Repeat the listing below exactly from the line with "24 июля 2026" through its last line. Skip every picture.
········
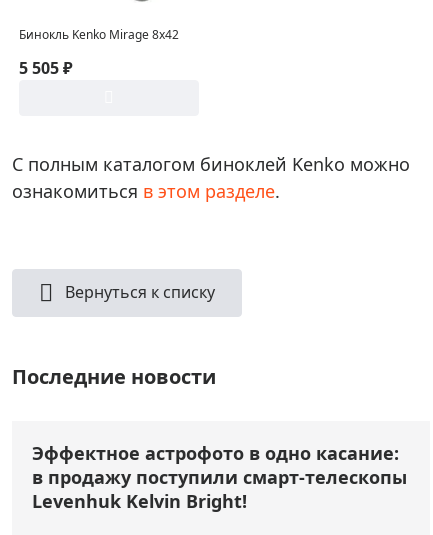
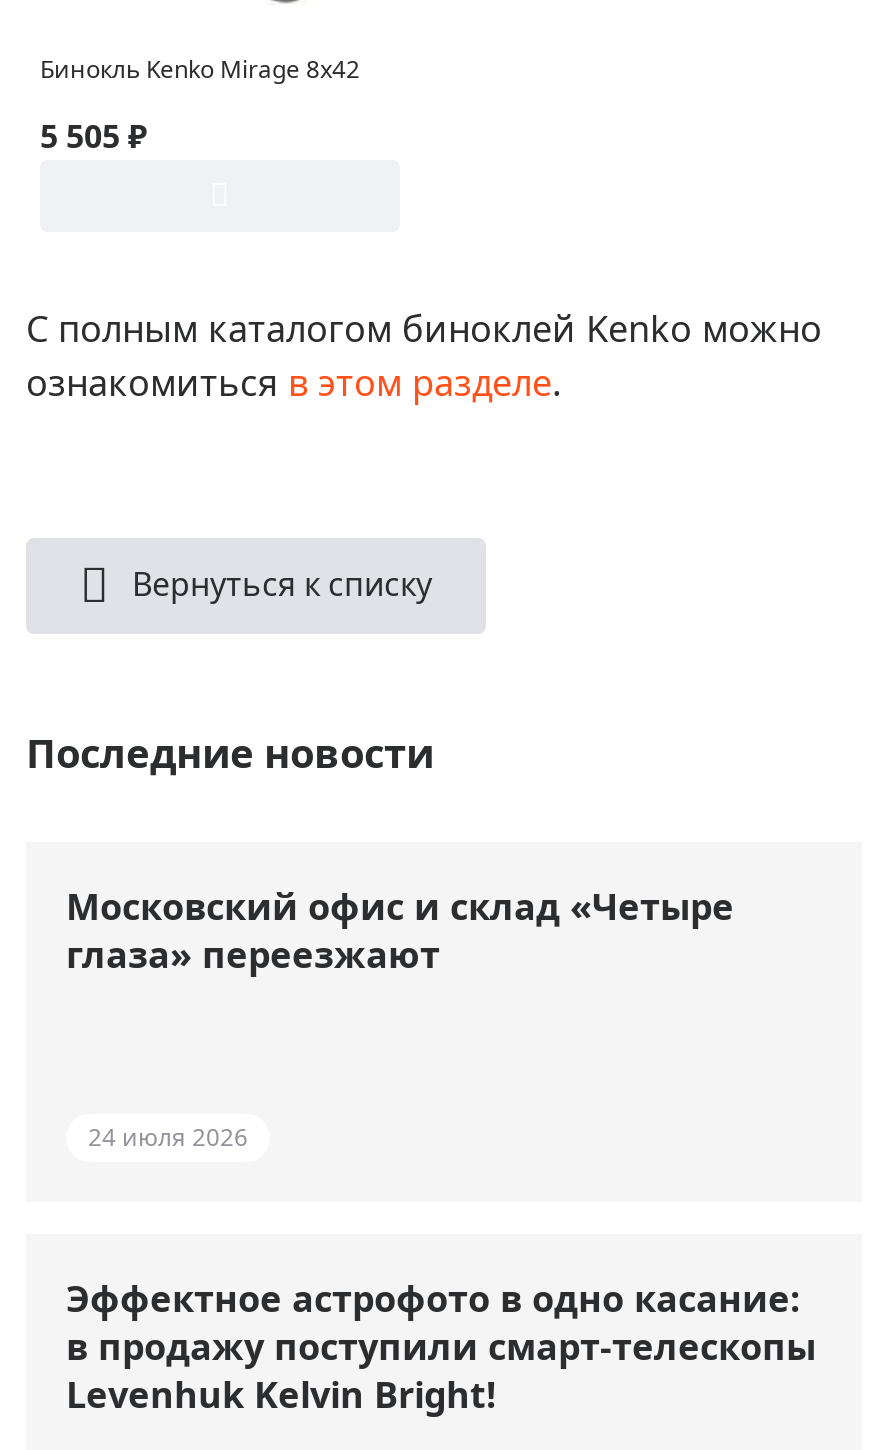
+ Московский офис и склад «Четыре
+ глаза» переезжают

+ 24 июля 2026
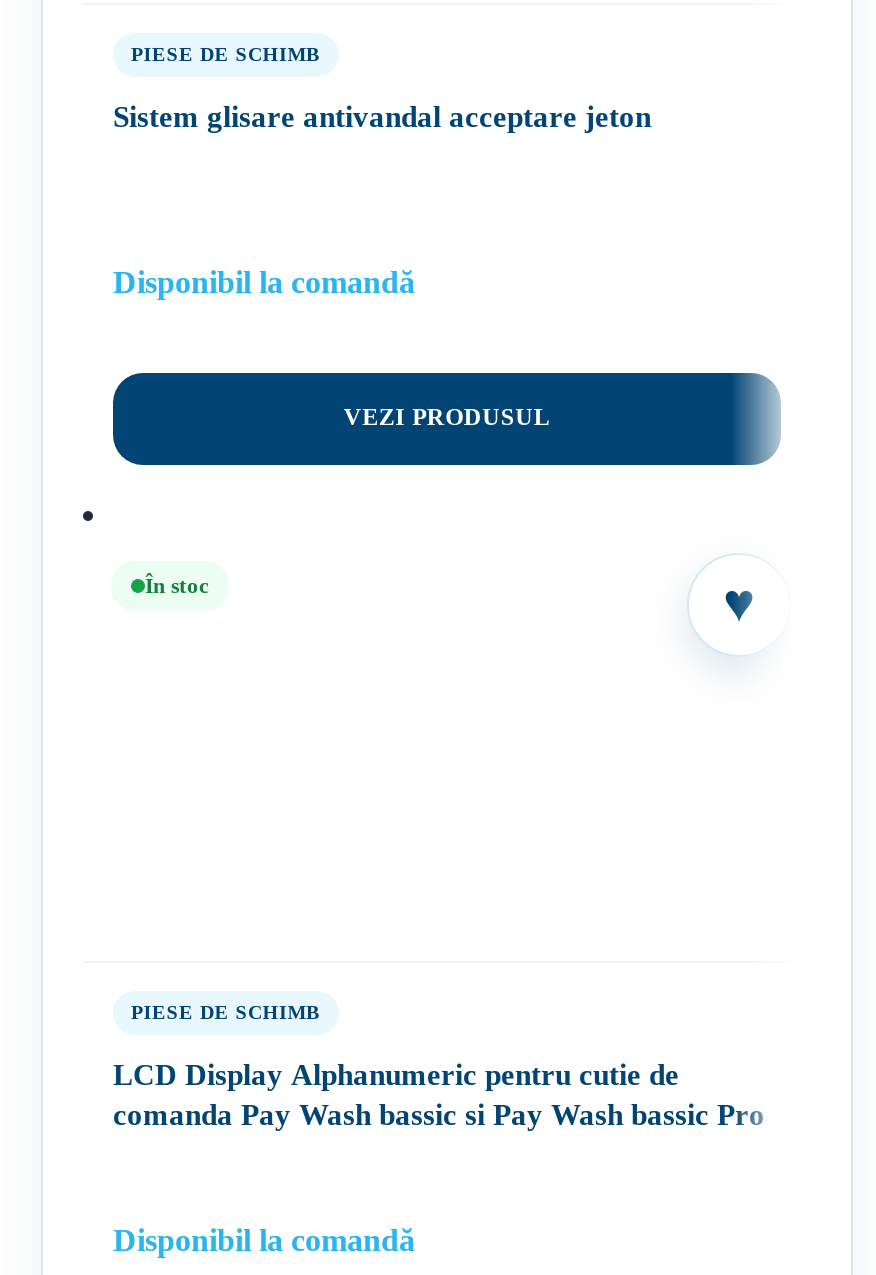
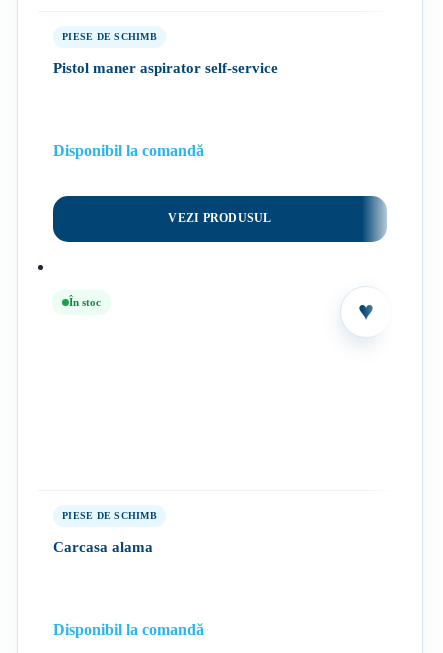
- Sistem glisare antivandal acceptare jeton
+ Pistol maner aspirator self-service

- LCD Display Alphanumeric pentru cutie de
- comanda Pay Wash bassic si Pay Wash bassic Pro
+ Carcasa alama
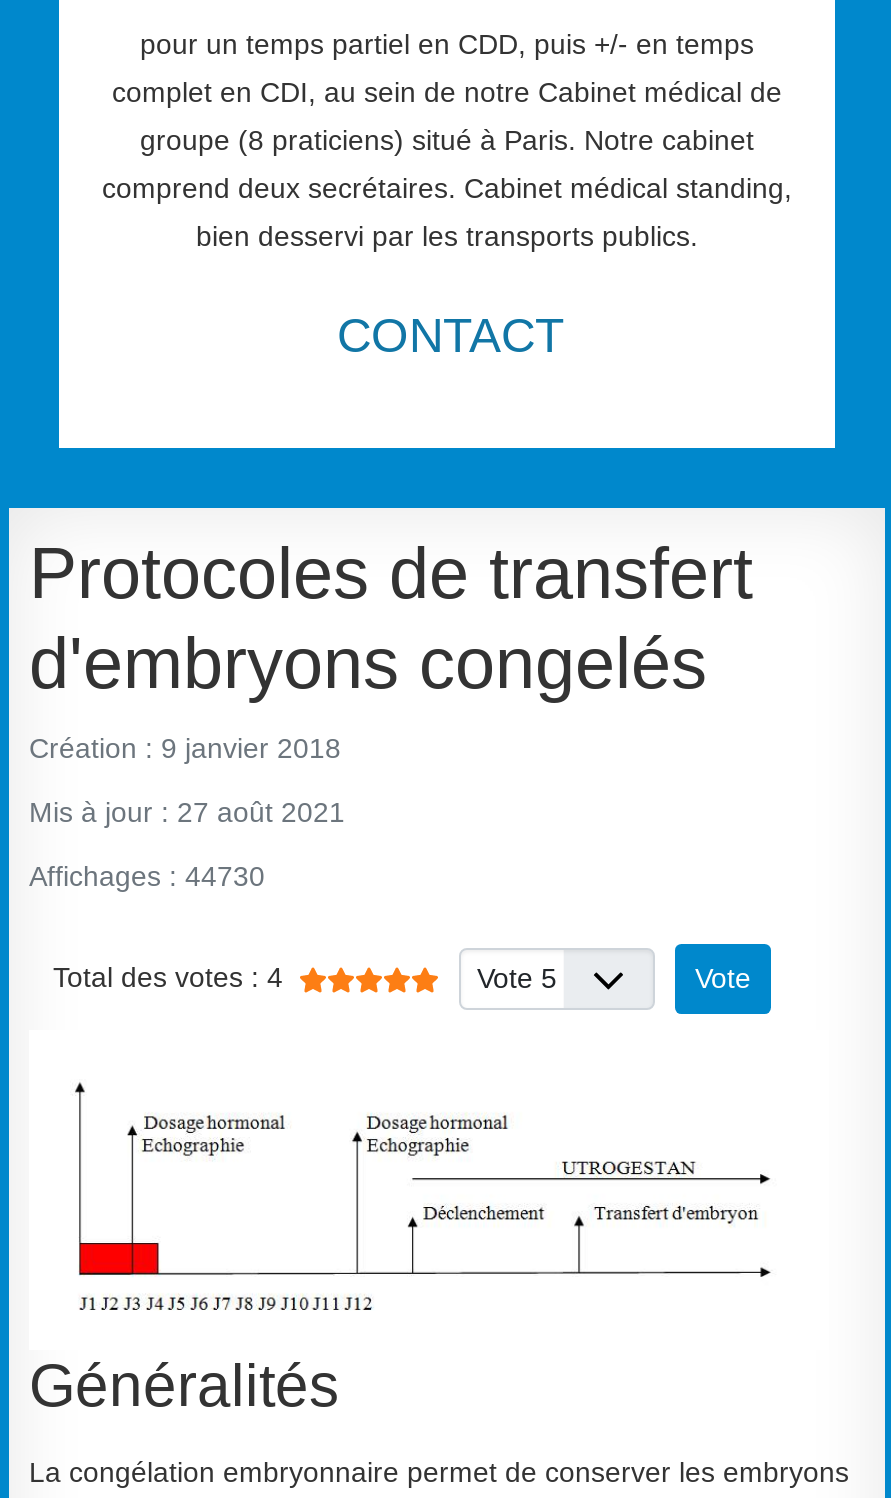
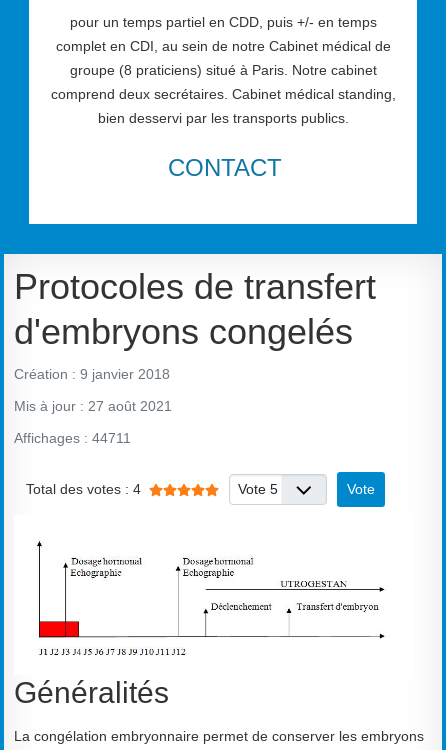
- Affichages : 44730
+ Affichages : 44711
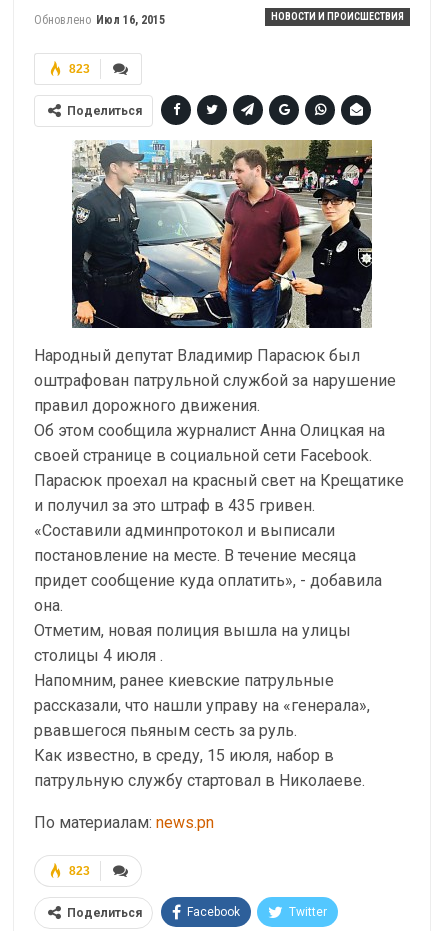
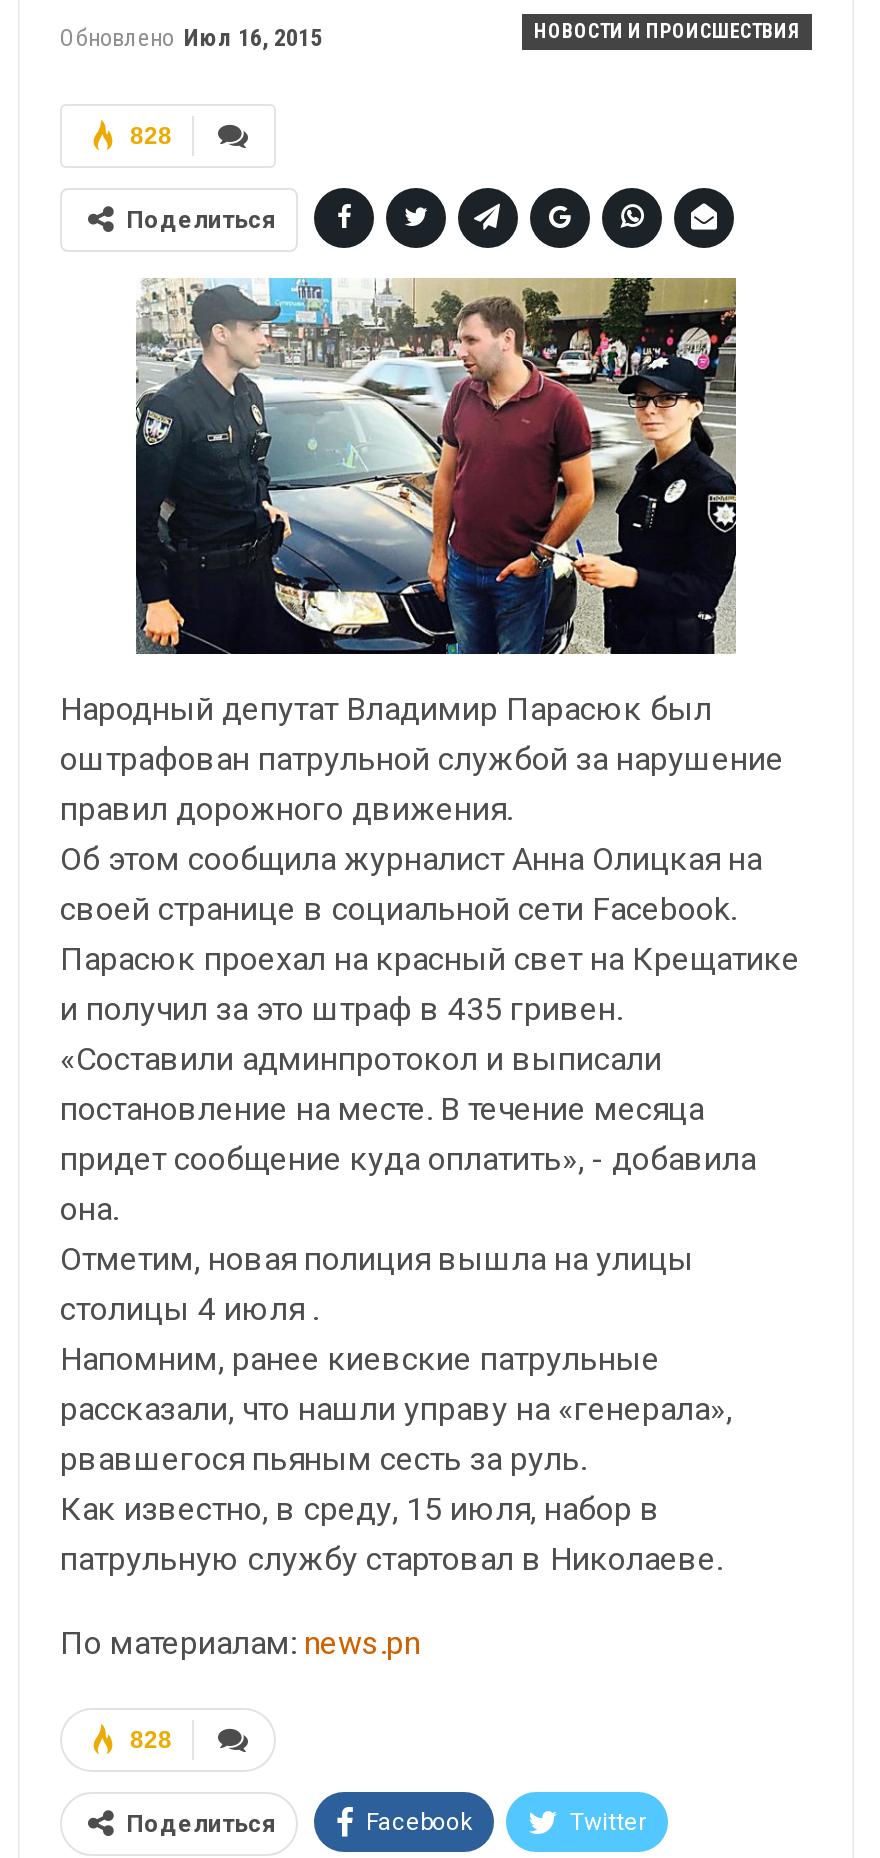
- 823
+ 828

- 823
+ 828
········
EXPECTED ANSWER
+ 24 июля 2026
- Sistem glisare antivandal acceptare jeton
+ Pistol maner aspirator self-service

- LCD Display Alphanumeric pentru cutie de
- comanda Pay Wash bassic si Pay Wash bassic Pro
+ Carcasa alama
- Affichages : 44730
+ Affichages : 44711
- 823
+ 828

- 823
+ 828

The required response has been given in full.